For PUSHfest, you’ll see an excerpt from a larger work that has been in process for a little over a year now called “divisions the empire has sown.” This work is an exploration of the division of the South Asian subcontinent into India and Pakistan (and then later Bangladesh) following British Imperialism. At some moments you see the literal creation of borders and barriers, at others you see the embodied impact. Some of the choreography comes from watching the movement of military border patrol, and some from the fear inherent in migration.

What are the major sources of inspiration for your choreography? What are you curious about?
Being a child of South Asian immigrants, there’s so much in my history that was impacted by British Colonization and the subsequent 1947 Partition, and this piece feels like some of the work of my attempts to understand, to reconcile, to interrogate.

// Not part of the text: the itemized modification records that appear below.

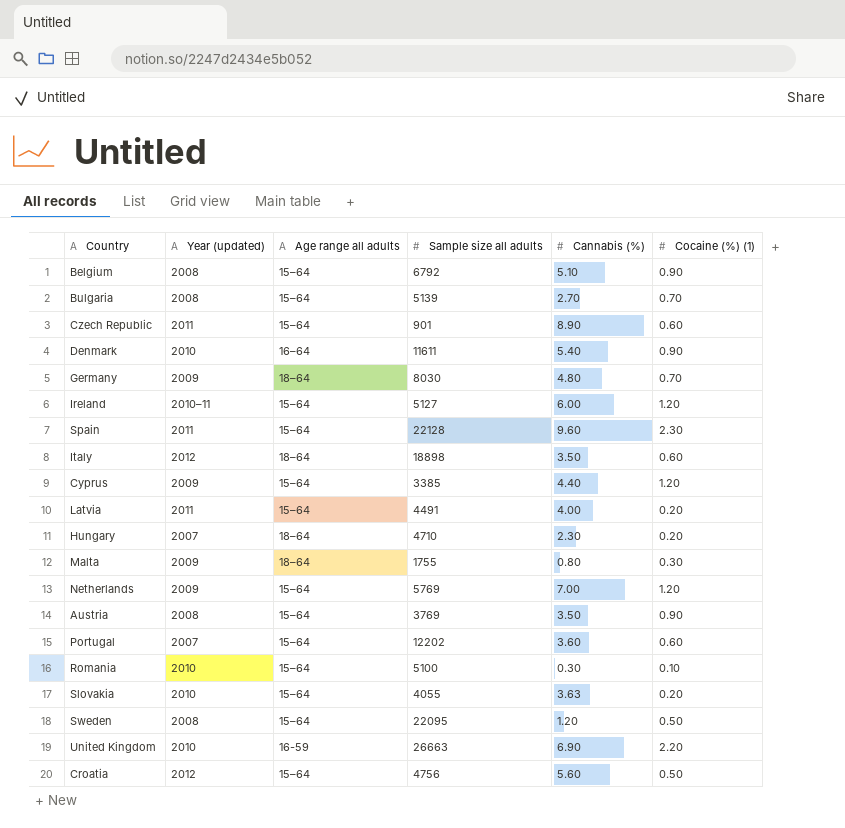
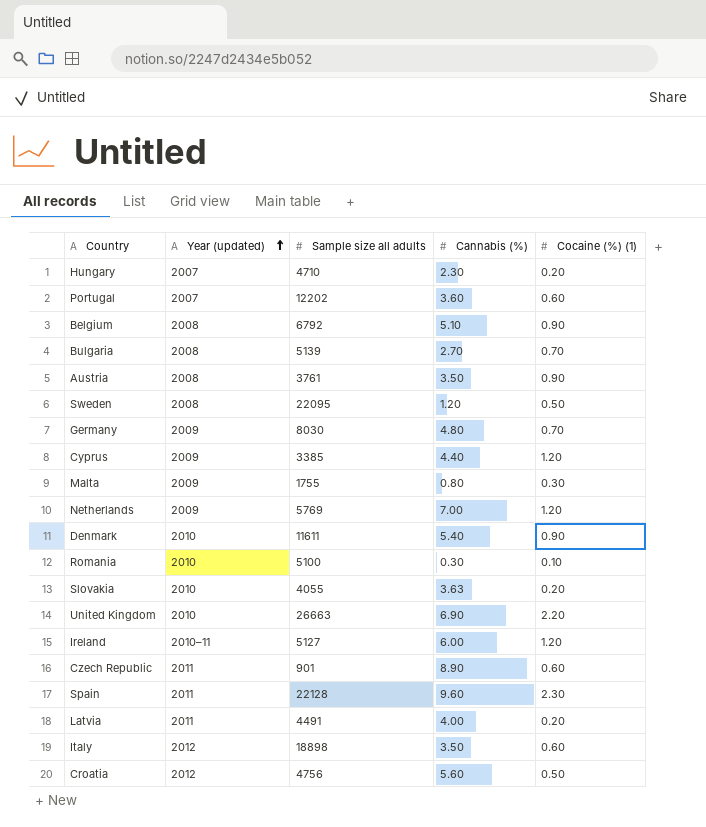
row order: none -> Year (updated) ascending
column Age range all adults | position: 3 -> none
Austria | Sample size all adults: 3769 -> 3761

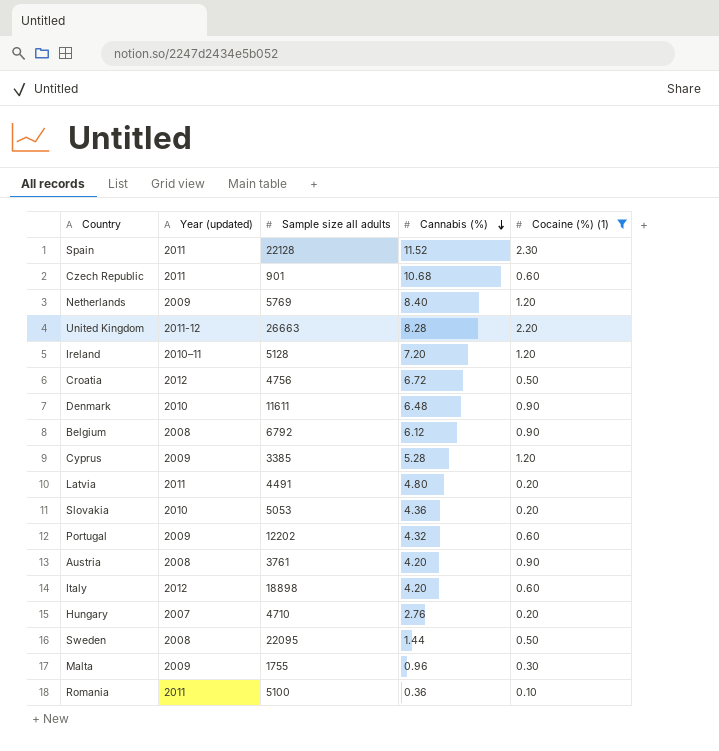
filter: none -> Cocaine (%) (1) != 0.70
row order: Year (updated) ascending -> Cannabis (%) descending
Spain | Cannabis (%): 9.60 -> 11.52
Czech Republic | Cannabis (%): 8.90 -> 10.68
Netherlands | Cannabis (%): 7.00 -> 8.40
United Kingdom | Year (updated): 2010 -> 2011-12
United Kingdom | Cannabis (%): 6.90 -> 8.28
Ireland | Sample size all adults: 5127 -> 5128
Ireland | Cannabis (%): 6.00 -> 7.20
Croatia | Cannabis (%): 5.60 -> 6.72
Denmark | Cannabis (%): 5.40 -> 6.48
Belgium | Cannabis (%): 5.10 -> 6.12
Cyprus | Cannabis (%): 4.40 -> 5.28
Latvia | Cannabis (%): 4.00 -> 4.80
Slovakia | Sample size all adults: 4055 -> 5053
Slovakia | Cannabis (%): 3.63 -> 4.36
Portugal | Year (updated): 2007 -> 2009
Portugal | Cannabis (%): 3.60 -> 4.32
Austria | Cannabis (%): 3.50 -> 4.20
Italy | Cannabis (%): 3.50 -> 4.20
Hungary | Cannabis (%): 2.30 -> 2.76
Sweden | Cannabis (%): 1.20 -> 1.44
Malta | Cannabis (%): 0.80 -> 0.96
Romania | Year (updated): 2010 -> 2011
Romania | Cannabis (%): 0.30 -> 0.36

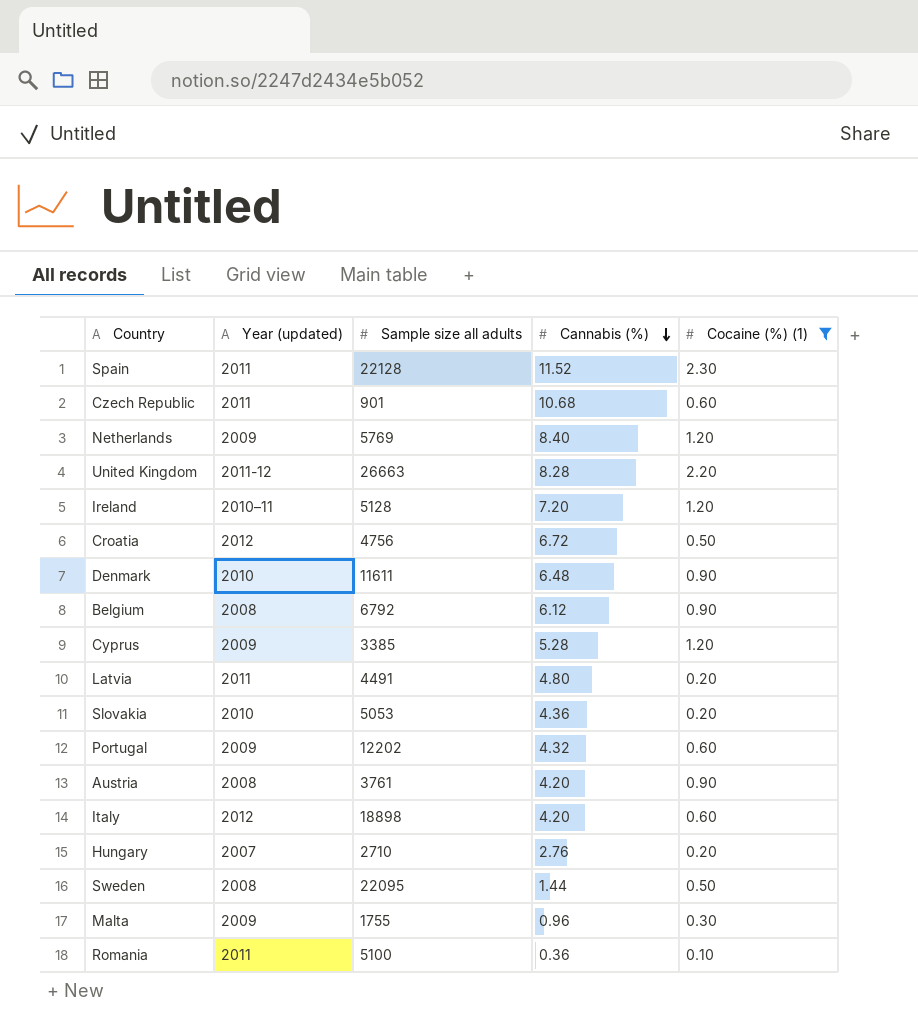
Hungary | Sample size all adults: 4710 -> 2710

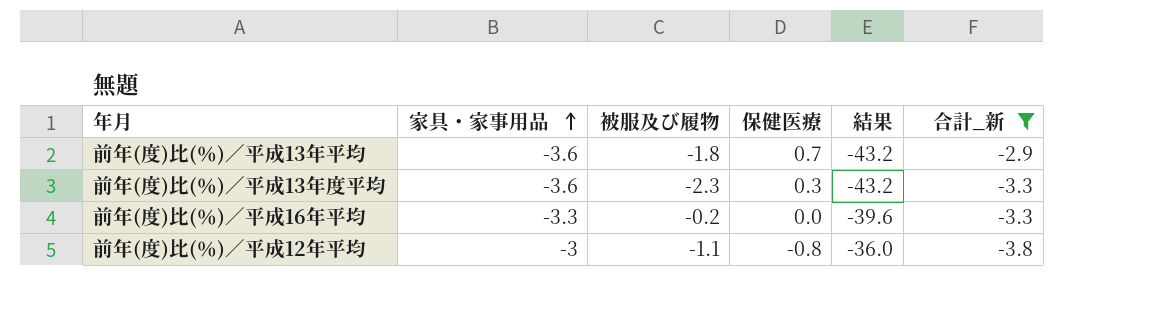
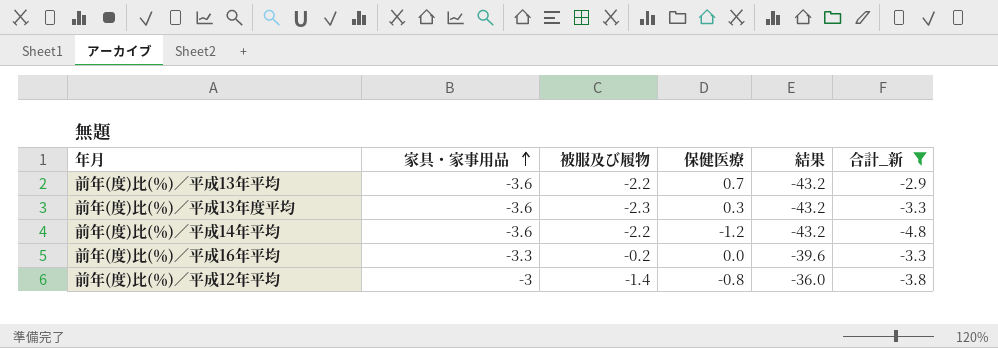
前年(度)比(％)／平成13年平均 | 被服及び履物: -1.8 -> -2.2
row 前年(度)比(％)／平成14年平均: none -> -3.6 | -2.2 | -1.2 | -43.2 | -4.8
前年(度)比(％)／平成12年平均 | 被服及び履物: -1.1 -> -1.4

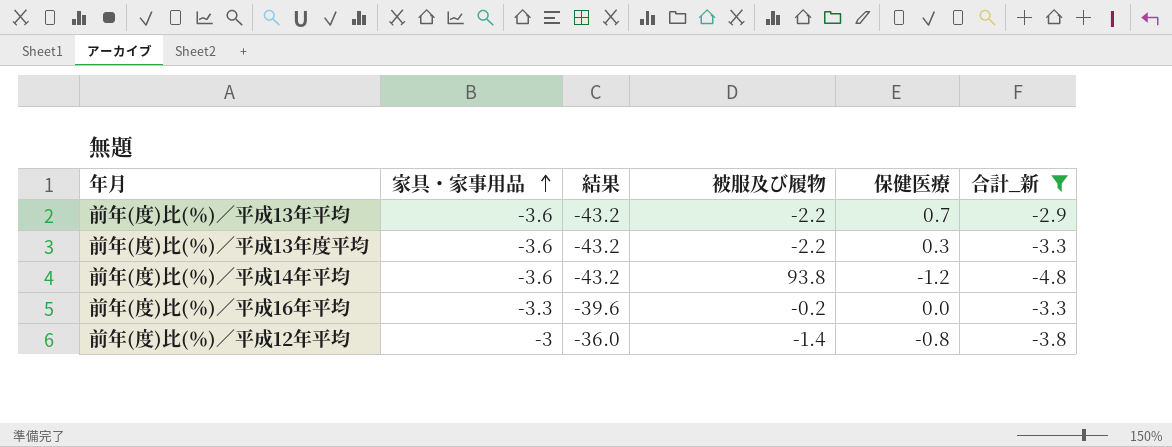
column 結果 | position: 5 -> 3
前年(度)比(％)／平成13年度平均 | 被服及び履物: -2.3 -> -2.2
前年(度)比(％)／平成14年平均 | 被服及び履物: -2.2 -> 93.8

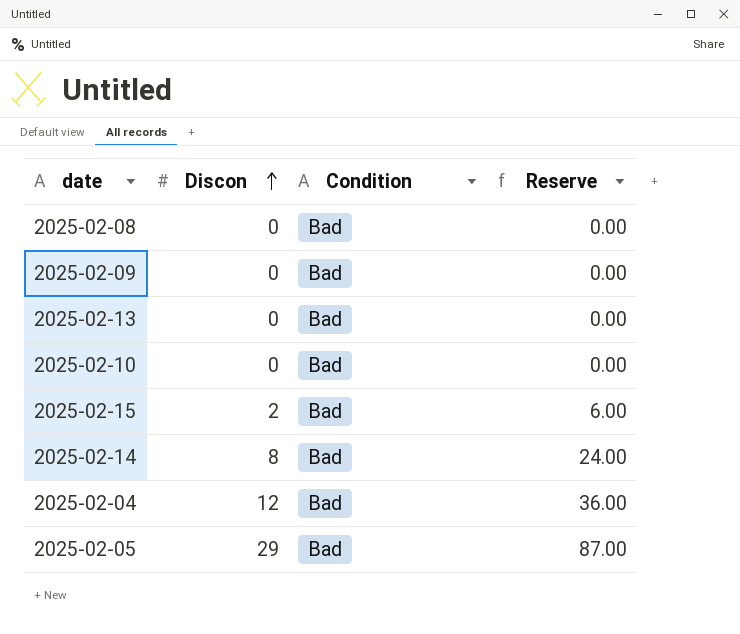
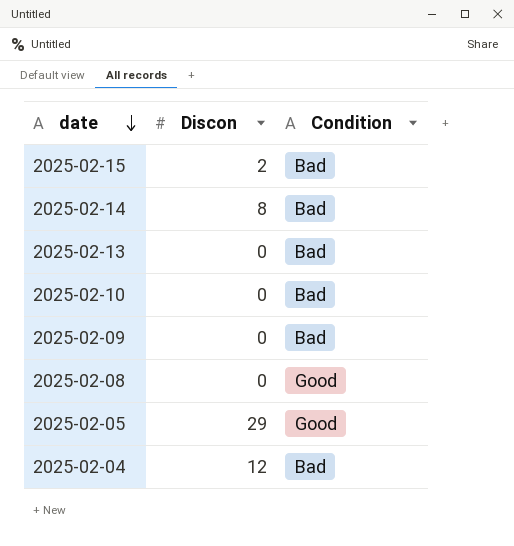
row order: Discon ascending -> date descending
column Reserve | formula: [Discon] * 3 -> none
2025-02-08 | Condition: Bad -> Good
2025-02-05 | Condition: Bad -> Good

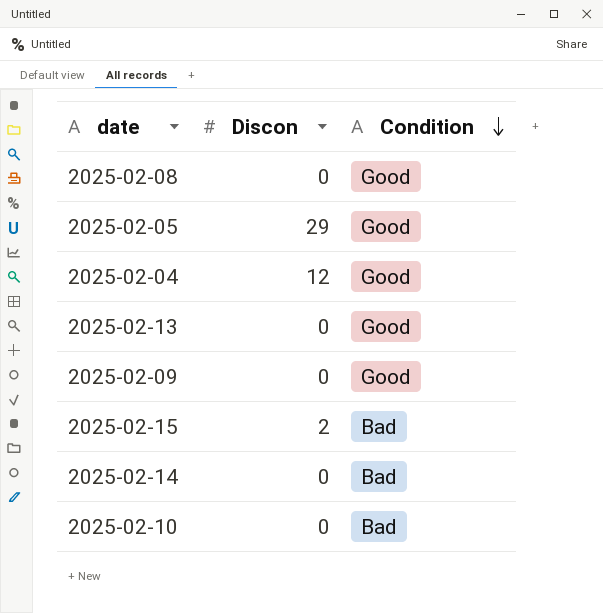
row order: date descending -> Condition descending
2025-02-04 | Condition: Bad -> Good
2025-02-13 | Condition: Bad -> Good
2025-02-09 | Condition: Bad -> Good
2025-02-14 | Discon: 8 -> 0

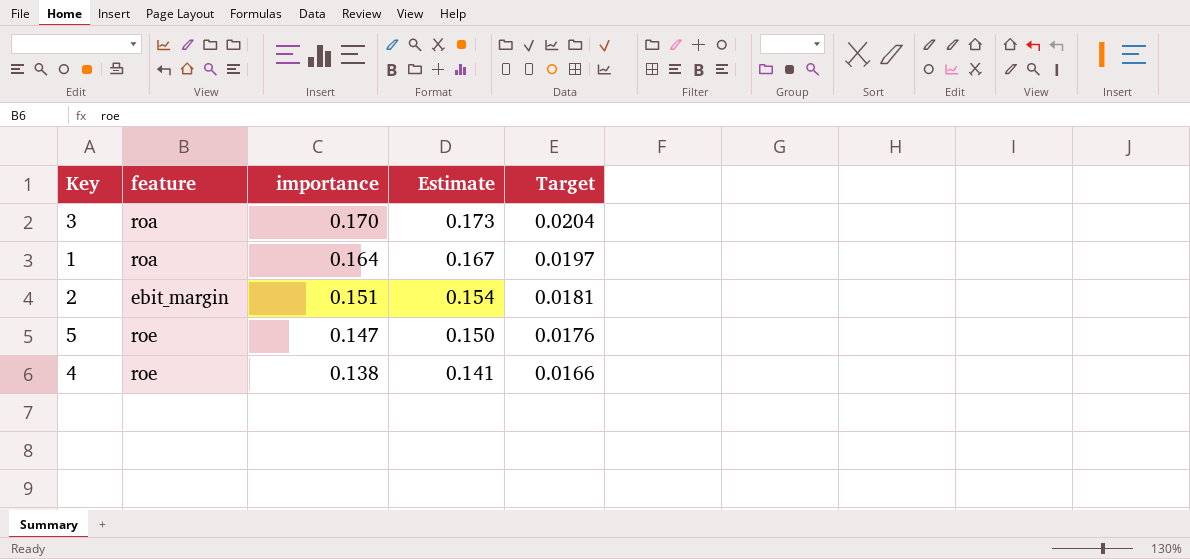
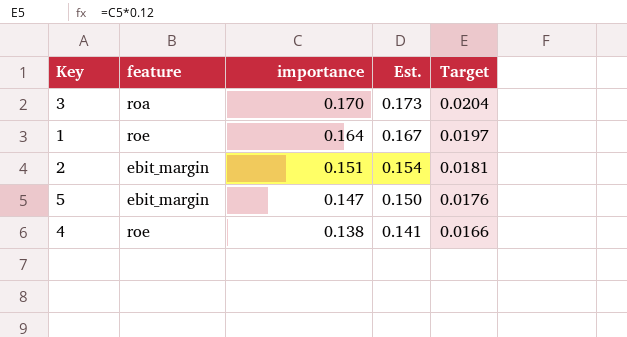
column name: Estimate -> Est.
1 | feature: roa -> roe
5 | feature: roe -> ebit_margin

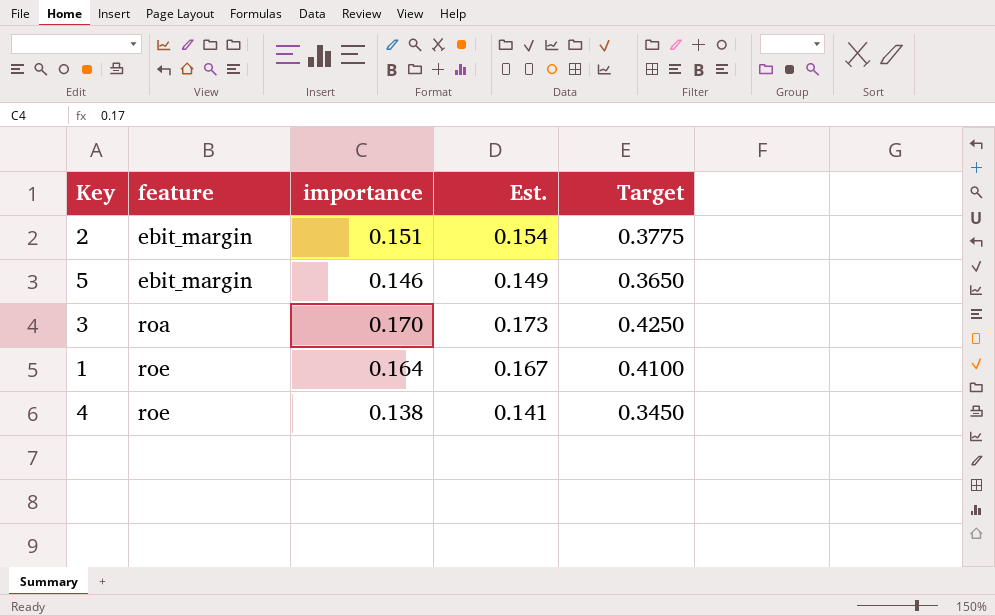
row order: importance descending -> feature ascending
column Target | formula: [importance] * 0.12 -> [importance] * 2.5
5 | importance: 0.147 -> 0.146
5 | Est.: 0.150 -> 0.149

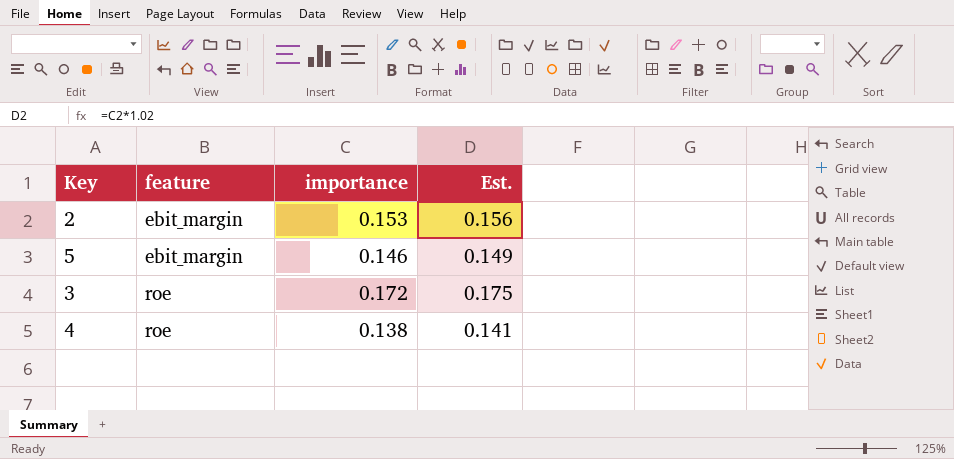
column Target | formula: [importance] * 2.5 -> none
row 1: roe | 0.164 | 0.167 | 0.4100 -> none
2 | importance: 0.151 -> 0.153
2 | Est.: 0.154 -> 0.156
3 | feature: roa -> roe
3 | importance: 0.170 -> 0.172
3 | Est.: 0.173 -> 0.175

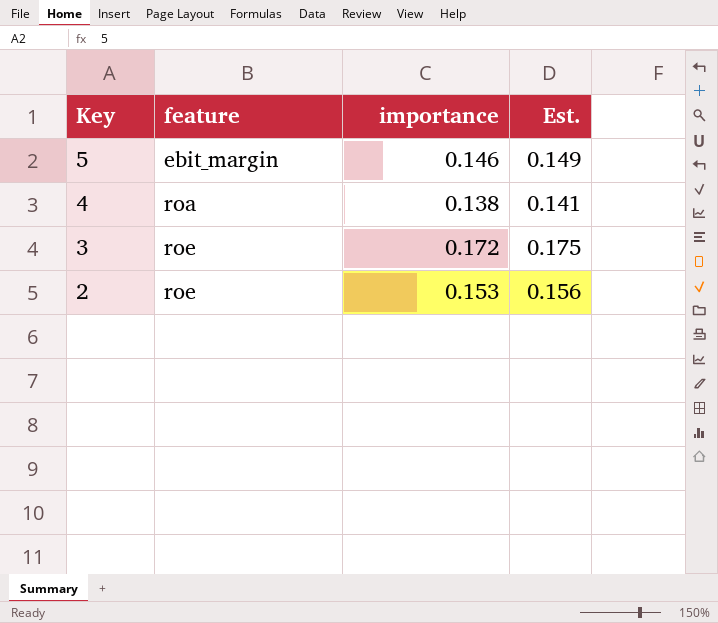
row order: feature ascending -> Key descending
4 | feature: roe -> roa
2 | feature: ebit_margin -> roe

If you hadn’t chosen this career, what might you have been doing in your life?
It’s hard to say but something creative and something grounded in the body — I’m terrible at sitting still!

What does your work respond to or activate within this world or yourself?
A lot of my work these days is digging into my own lineage and understanding that more, and by way of that understanding the world more. There’s so much fracture in the world around us and I want to know where moments of dissonance in our histories merge with one another.

What advice would you pass on to an aspiring choreographer?
Follow what nourishes you most.

Learn more:
instagram: @pateldanceworks

Bhumi B Patel is a queer, desi artist/activist who creates intersectionally feminist performances from a trauma informed, social justice-oriented perspective. Patel uses dance as a pursuit for liberation and decolonization. She creates movement outside of white models of dance but wants you to know that some of her best friends are white.